Commit ad8f739
[inductor] Decompose mm/addmm to pointwise mul when K==1 (#175825)
Summary:
When K == 1, matrix multiplication (M, 1) @ (1, N) is an outer product.
Instead of launching a full GEMM kernel, we decompose it into a broadcasted
pointwise multiply at the ATen decomposition level, which is more efficient
for this memory-bound case.
This is a reland of D94097622 with two fixes:
- Skip decomposition when M==1 or N==1 to avoid output strides
from the broadcast multiply not matching mm strides.
- Remove `as_strided` stride fixup that was causing issues with Helion
(SympifyError on symbolic shapes).
The M==1/N==1 guard also applies to the existing CPU K==1 decomposition path.

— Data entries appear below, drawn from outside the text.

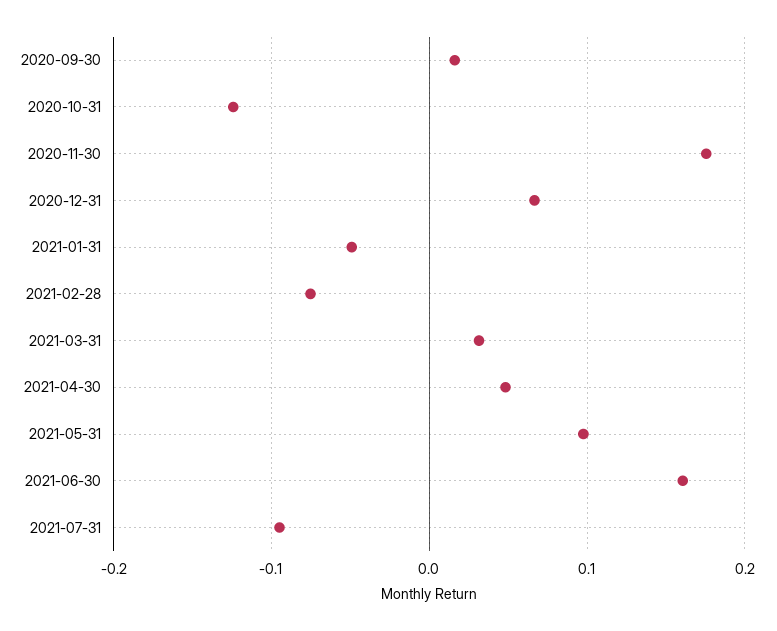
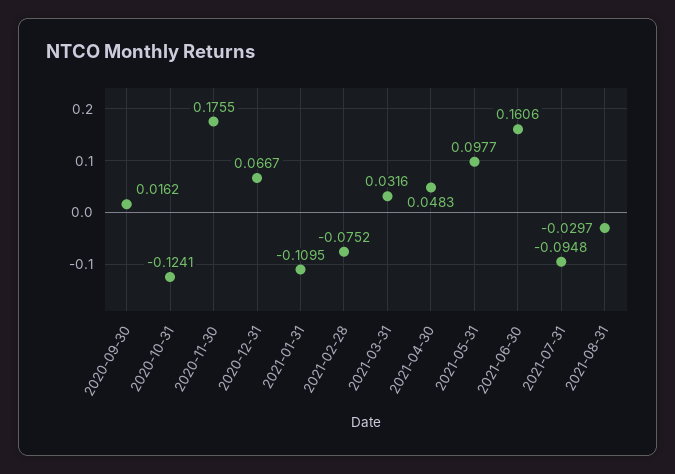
2021-01-31: -0.05 -> -0.1095
2021-08-31: none -> -0.0297

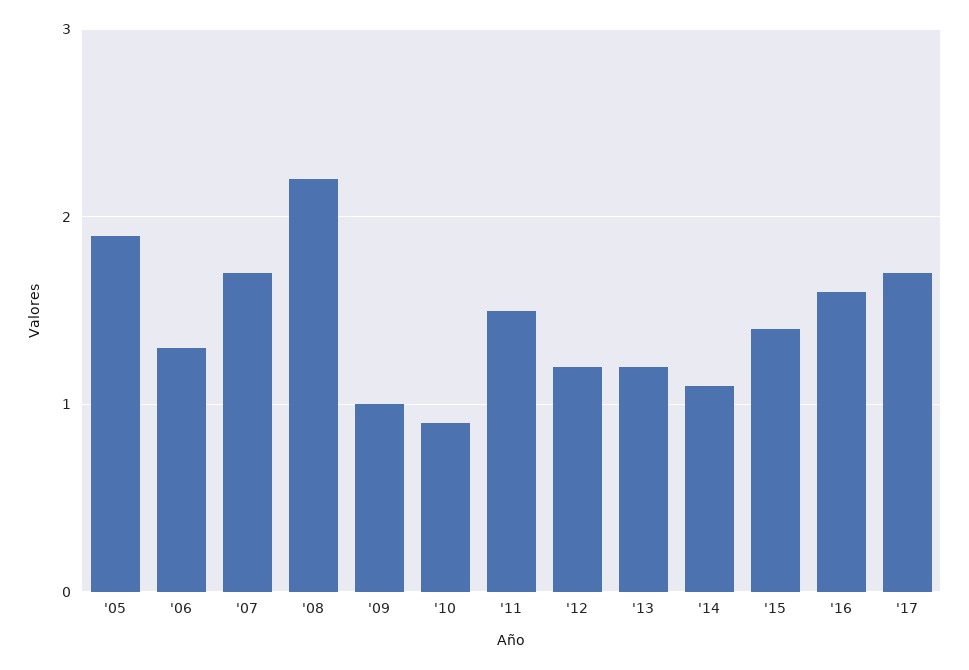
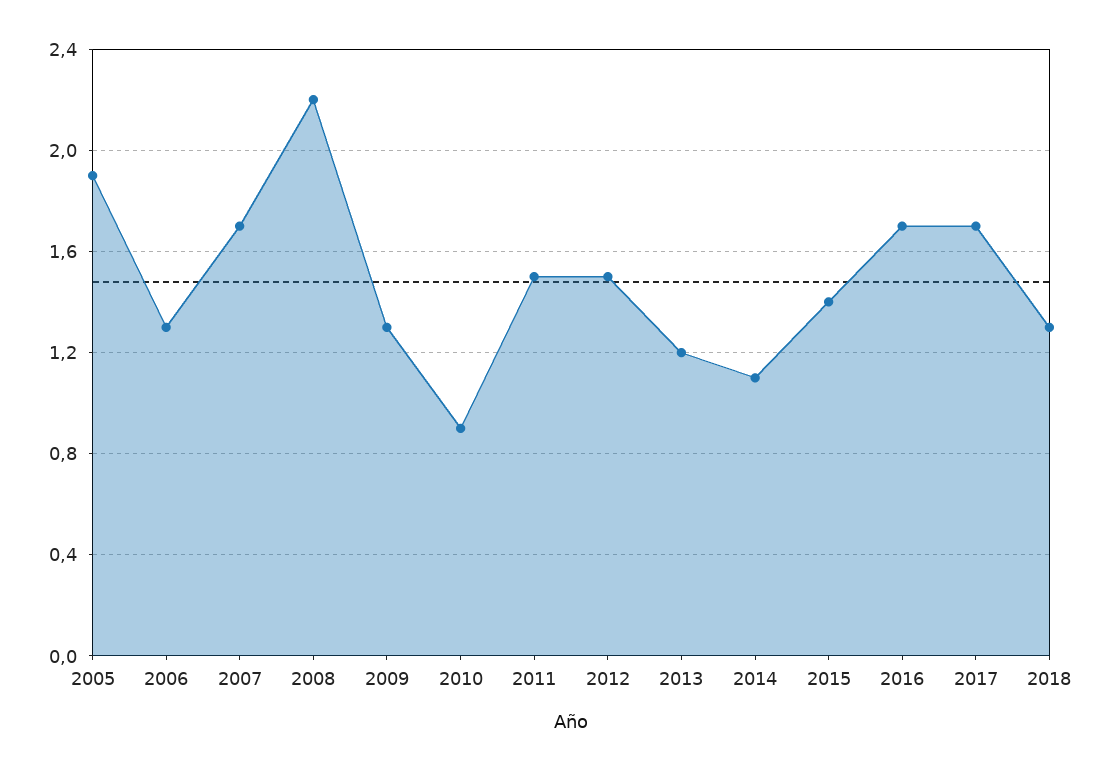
'09: 1 -> 1.3
'12: 1.2 -> 1.5
'16: 1.6 -> 1.7
2018: none -> 1.3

**aten.mm** — TritonBench, K=1 shapes, median of 3 runs:
| Shape (M, N, K) | B200 base (us) | B200 test (us) | B200 Speedup | H100 base (us) | H100 test (us) | H100 Speedup |
|---|---|---|---|---|---|---|
| (100, 100, 1) | 12.3 | 11.3 | 1.09x | 9.76 | 8.64 | 1.13x |
| (150, 150, 1) | 12.3 | 11.2 | 1.10x | 9.82 | 8.70 | 1.13x |
| (200, 200, 1) | 12.3 | 11.3 | 1.09x | 9.95 | 8.80 | 1.13x |
| (256, 256, 1) | 12.3 | 11.3 | 1.09x | 9.76 | 8.70 | 1.12x |
| (512, 512, 1) | 12.3 | 11.2 | 1.10x | 9.92 | 8.80 | 1.13x |
| (1024, 1024, 1) | 14.3 | 13.2 | 1.09x | 11.39 | 9.44 | 1.21x |
| (2048, 2048, 1) | 20.5 | 15.3 | **1.34x** | 16.19 | 12.83 | **1.26x** |
| (4096, 4096, 1) | 35.8 | 26.8 | **1.33x** | 37.98 | 29.12 | **1.30x** |
| (8192, 8192, 1) | 96.3 | 68.6 | **1.40x** | 120.48 | 89.12 | **1.35x** |
| (16384, 16384, 1) | 329.8 | 234.5 | **1.41x** | 387.42 | 249.54 | **1.55x** |
| (4608, 20, 1) | 13.2 | 11.3 | 1.17x | 10.02 | 8.86 | 1.13x |
| (4608, 32, 1) | 13.2 | 11.3 | 1.17x | 9.95 | 8.86 | 1.12x |
| (4608, 128, 1) | 13.2 | 11.4 | 1.17x | 10.94 | 8.99 | 1.22x |
| (4608, 256, 1) | 14.3 | 13.2 | 1.09x | 12.22 | 9.50 | **1.29x** |
| (4608, 512, 1) | 17.4 | 13.3 | **1.31x** | 14.02 | 10.59 | **1.32x** |
| (4608, 1024, 1) | 20.5 | 15.3 | **1.34x** | 17.06 | 13.18 | **1.29x** |
| (1024, 4096, 1) | 20.5 | 15.3 | **1.34x** | 16.80 | 13.25 | **1.27x** |
| (4096, 1024, 1) | 20.5 | 15.3 | **1.34x** | 16.22 | 12.51 | **1.30x** |
Geomean speedup: B200 **1.21x**, H100 **1.22x**, 0 regressions.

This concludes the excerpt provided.